▶ **ENTRIES PROVIDED**:
----

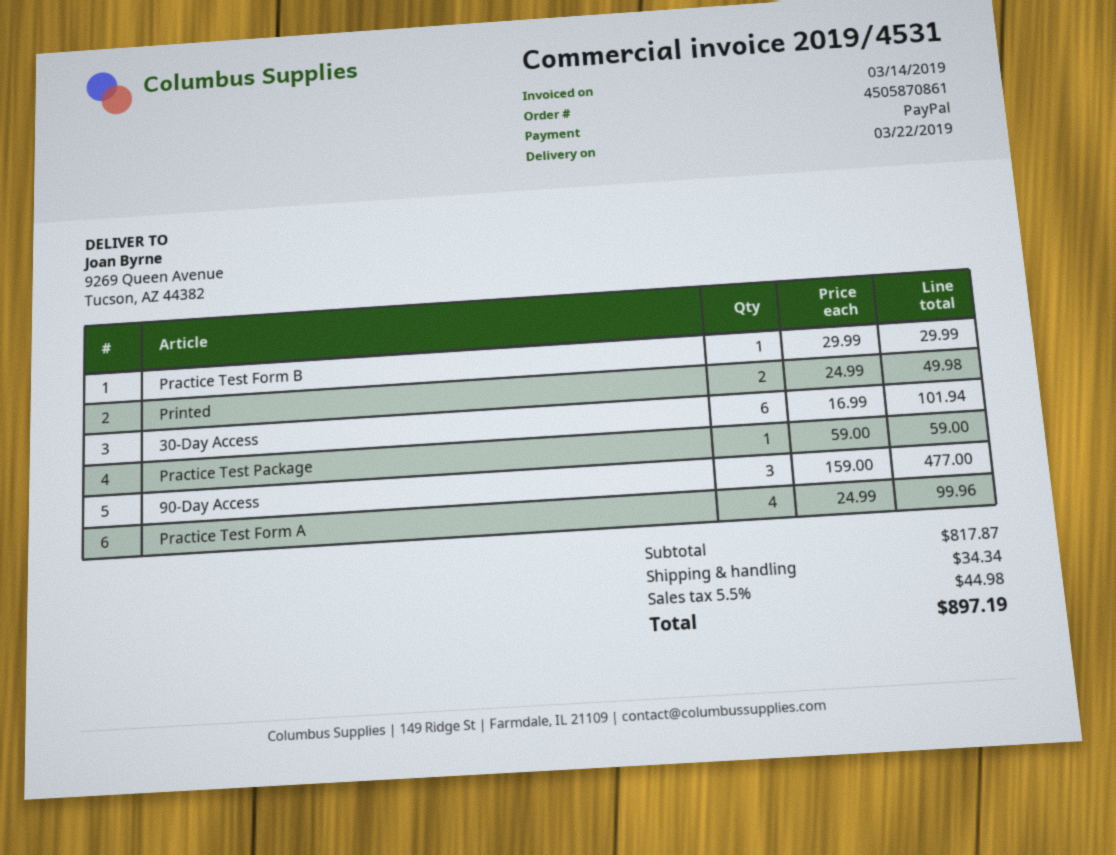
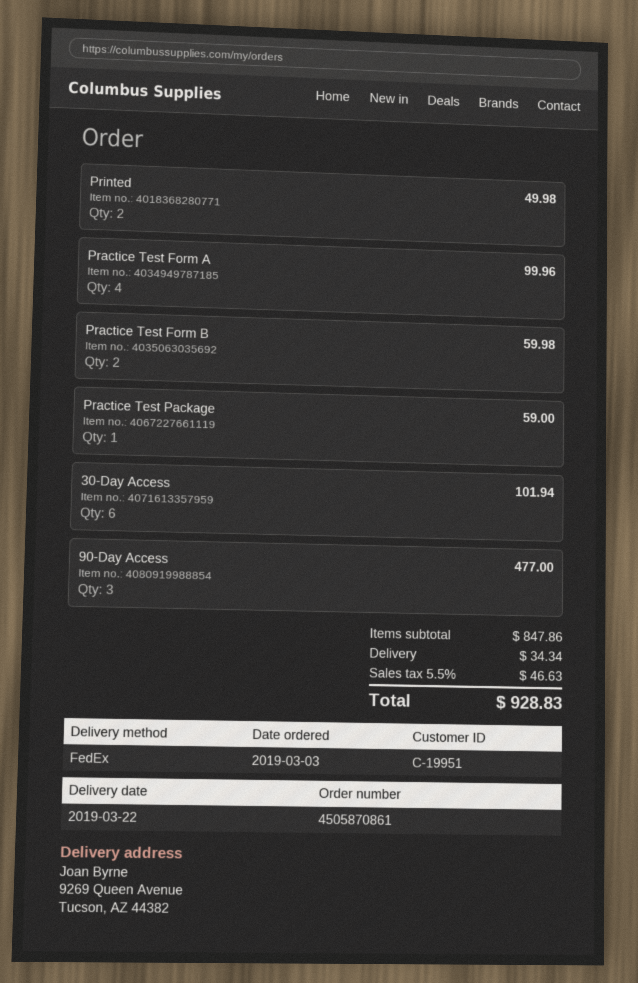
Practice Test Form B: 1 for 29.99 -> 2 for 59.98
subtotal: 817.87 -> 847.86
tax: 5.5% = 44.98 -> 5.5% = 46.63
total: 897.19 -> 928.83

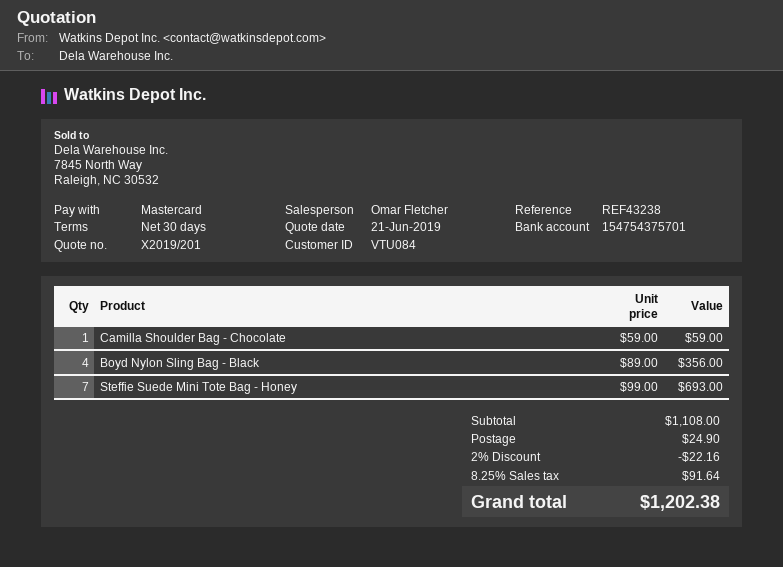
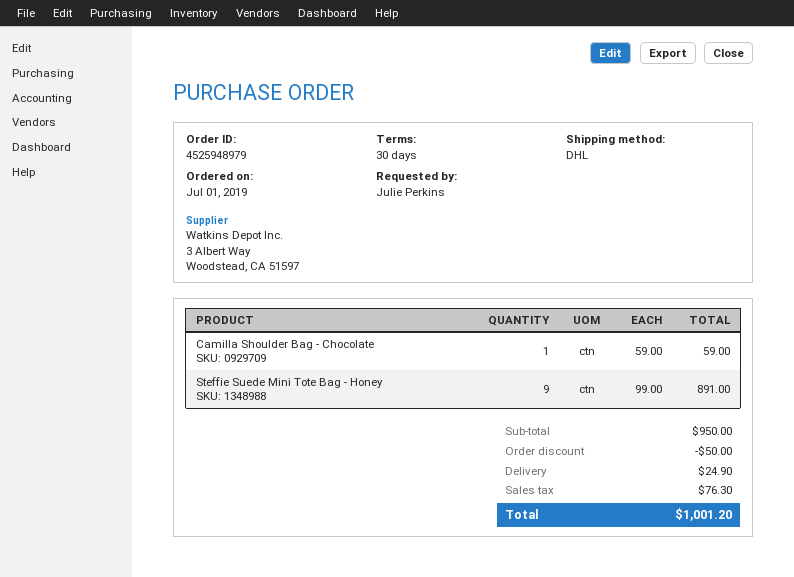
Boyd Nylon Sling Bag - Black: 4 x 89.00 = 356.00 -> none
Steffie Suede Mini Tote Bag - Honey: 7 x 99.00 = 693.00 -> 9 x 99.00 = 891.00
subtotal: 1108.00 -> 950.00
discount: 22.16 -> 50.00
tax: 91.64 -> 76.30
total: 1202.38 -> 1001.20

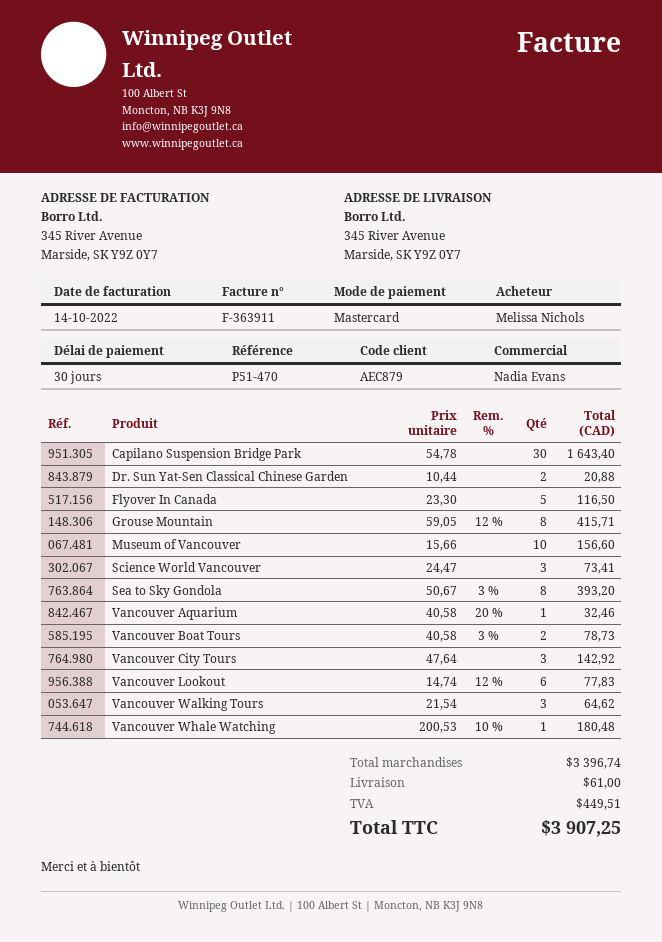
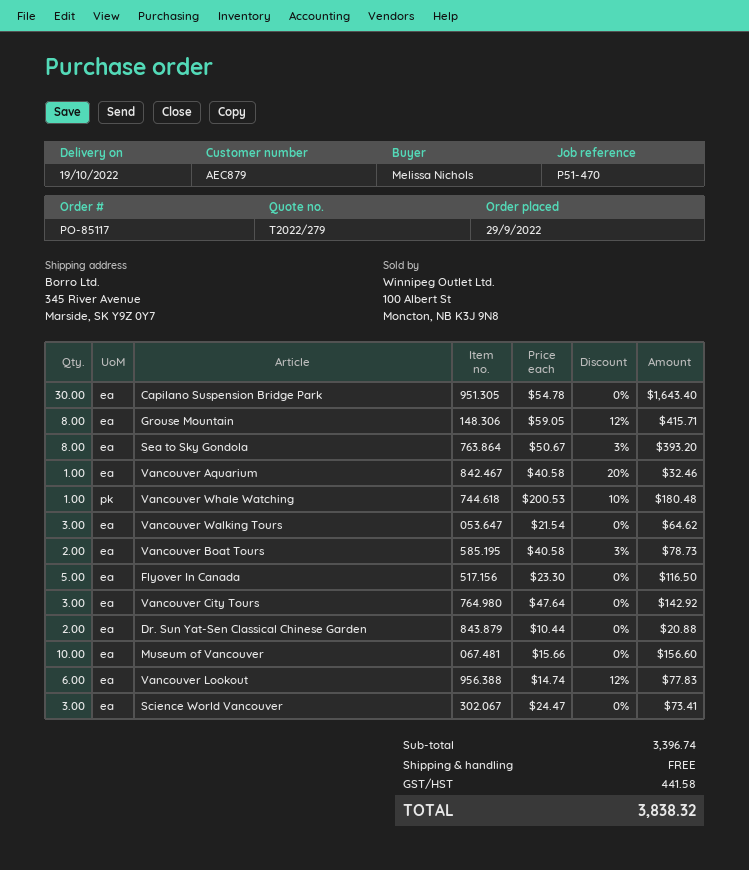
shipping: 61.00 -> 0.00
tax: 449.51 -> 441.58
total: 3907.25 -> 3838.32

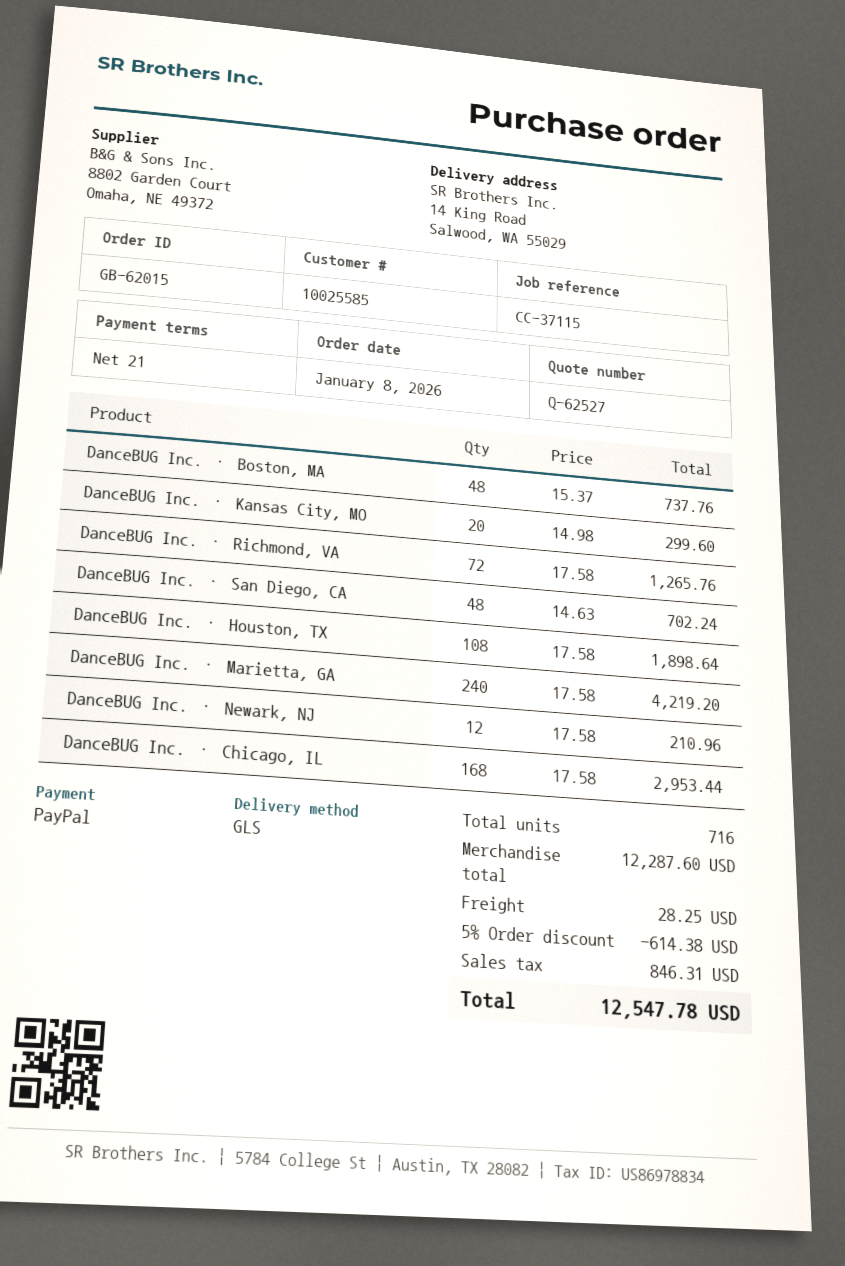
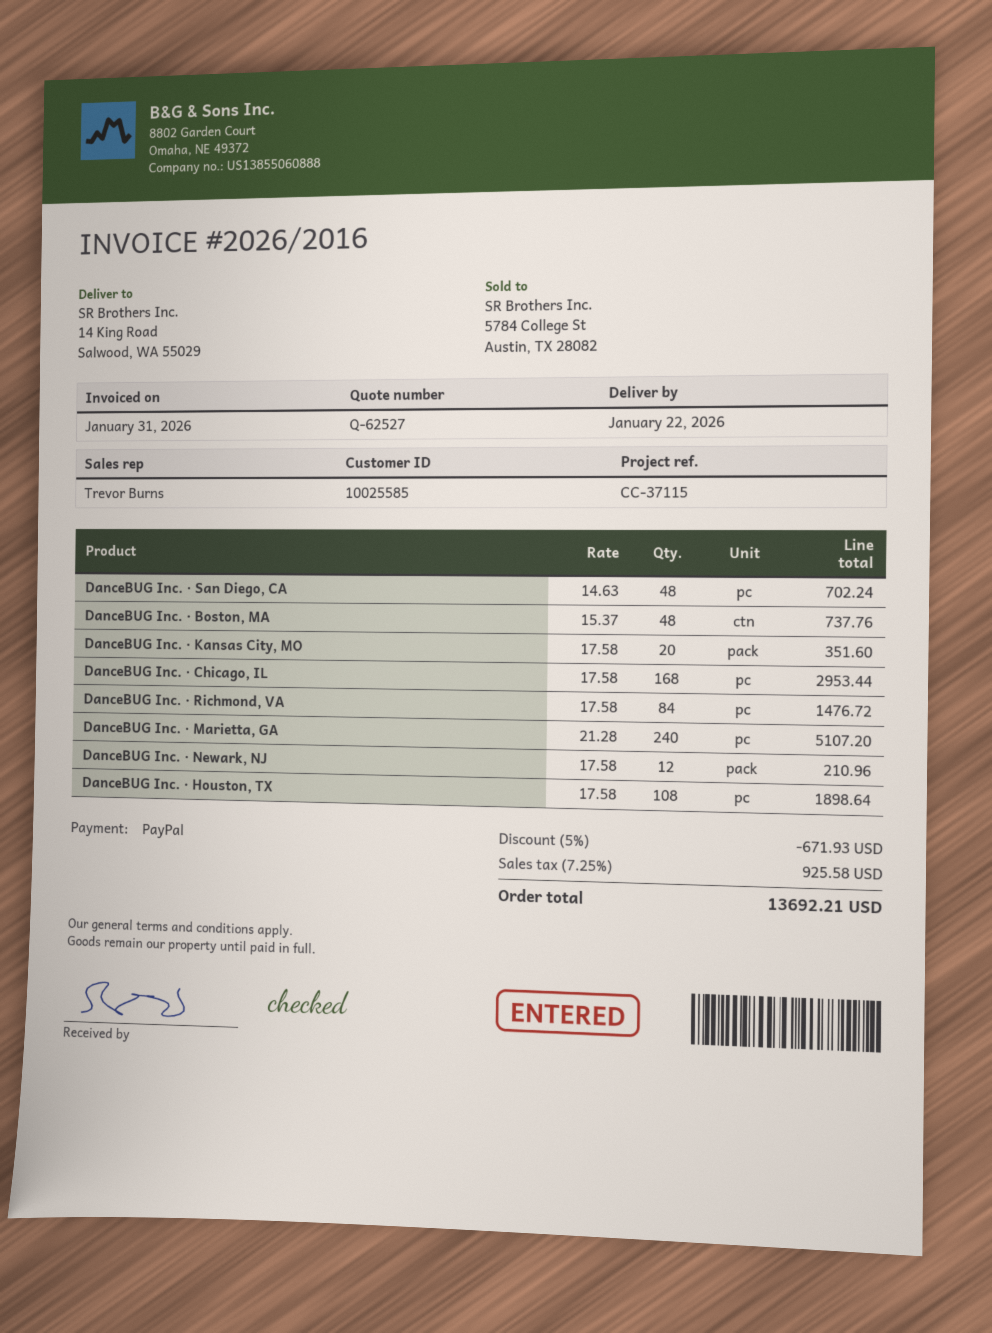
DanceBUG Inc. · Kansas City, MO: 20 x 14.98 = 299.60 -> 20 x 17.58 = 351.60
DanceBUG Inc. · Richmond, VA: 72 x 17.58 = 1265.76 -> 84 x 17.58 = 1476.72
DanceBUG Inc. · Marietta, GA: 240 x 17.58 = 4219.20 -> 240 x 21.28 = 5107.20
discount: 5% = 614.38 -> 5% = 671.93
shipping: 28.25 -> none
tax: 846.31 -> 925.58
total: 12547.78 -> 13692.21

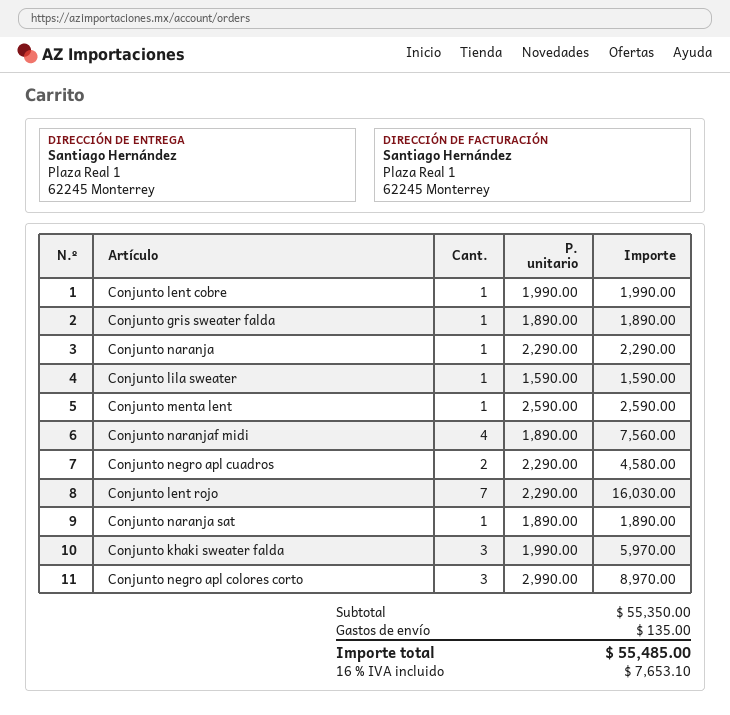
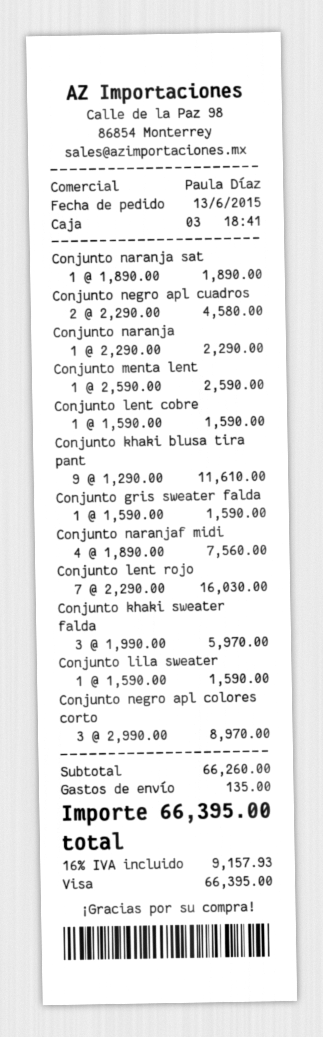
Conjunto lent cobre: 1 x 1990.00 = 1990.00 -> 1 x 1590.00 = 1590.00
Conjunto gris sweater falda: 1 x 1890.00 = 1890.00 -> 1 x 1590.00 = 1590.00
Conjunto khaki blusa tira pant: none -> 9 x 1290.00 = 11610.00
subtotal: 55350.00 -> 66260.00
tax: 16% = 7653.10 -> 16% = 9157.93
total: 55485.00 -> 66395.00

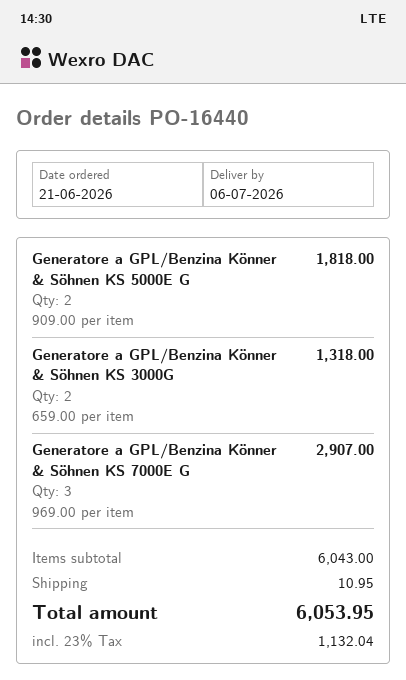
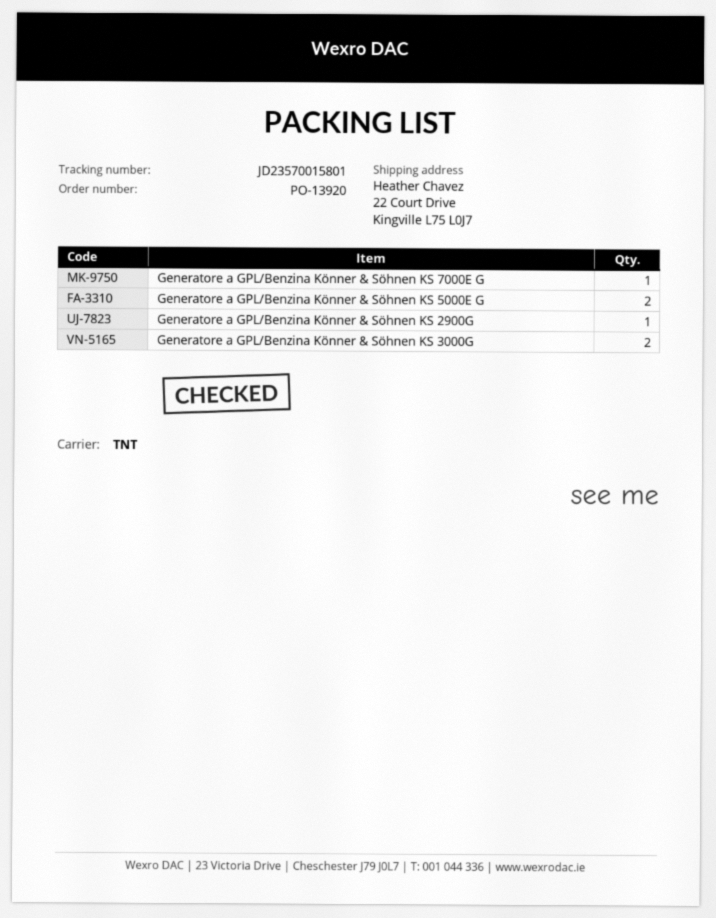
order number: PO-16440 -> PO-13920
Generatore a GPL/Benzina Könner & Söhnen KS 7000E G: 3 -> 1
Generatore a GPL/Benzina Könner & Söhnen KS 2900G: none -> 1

----

▶ **WORK ORDER**: Copy exactly what appears in the entries, beginning with the first line and ending with the line that has "total: 3907.25 -> 3838.32", but not the pictures.

▶ **WORKED SOLUTION**:
Practice Test Form B: 1 for 29.99 -> 2 for 59.98
subtotal: 817.87 -> 847.86
tax: 5.5% = 44.98 -> 5.5% = 46.63
total: 897.19 -> 928.83

Boyd Nylon Sling Bag - Black: 4 x 89.00 = 356.00 -> none
Steffie Suede Mini Tote Bag - Honey: 7 x 99.00 = 693.00 -> 9 x 99.00 = 891.00
subtotal: 1108.00 -> 950.00
discount: 22.16 -> 50.00
tax: 91.64 -> 76.30
total: 1202.38 -> 1001.20

shipping: 61.00 -> 0.00
tax: 449.51 -> 441.58
total: 3907.25 -> 3838.32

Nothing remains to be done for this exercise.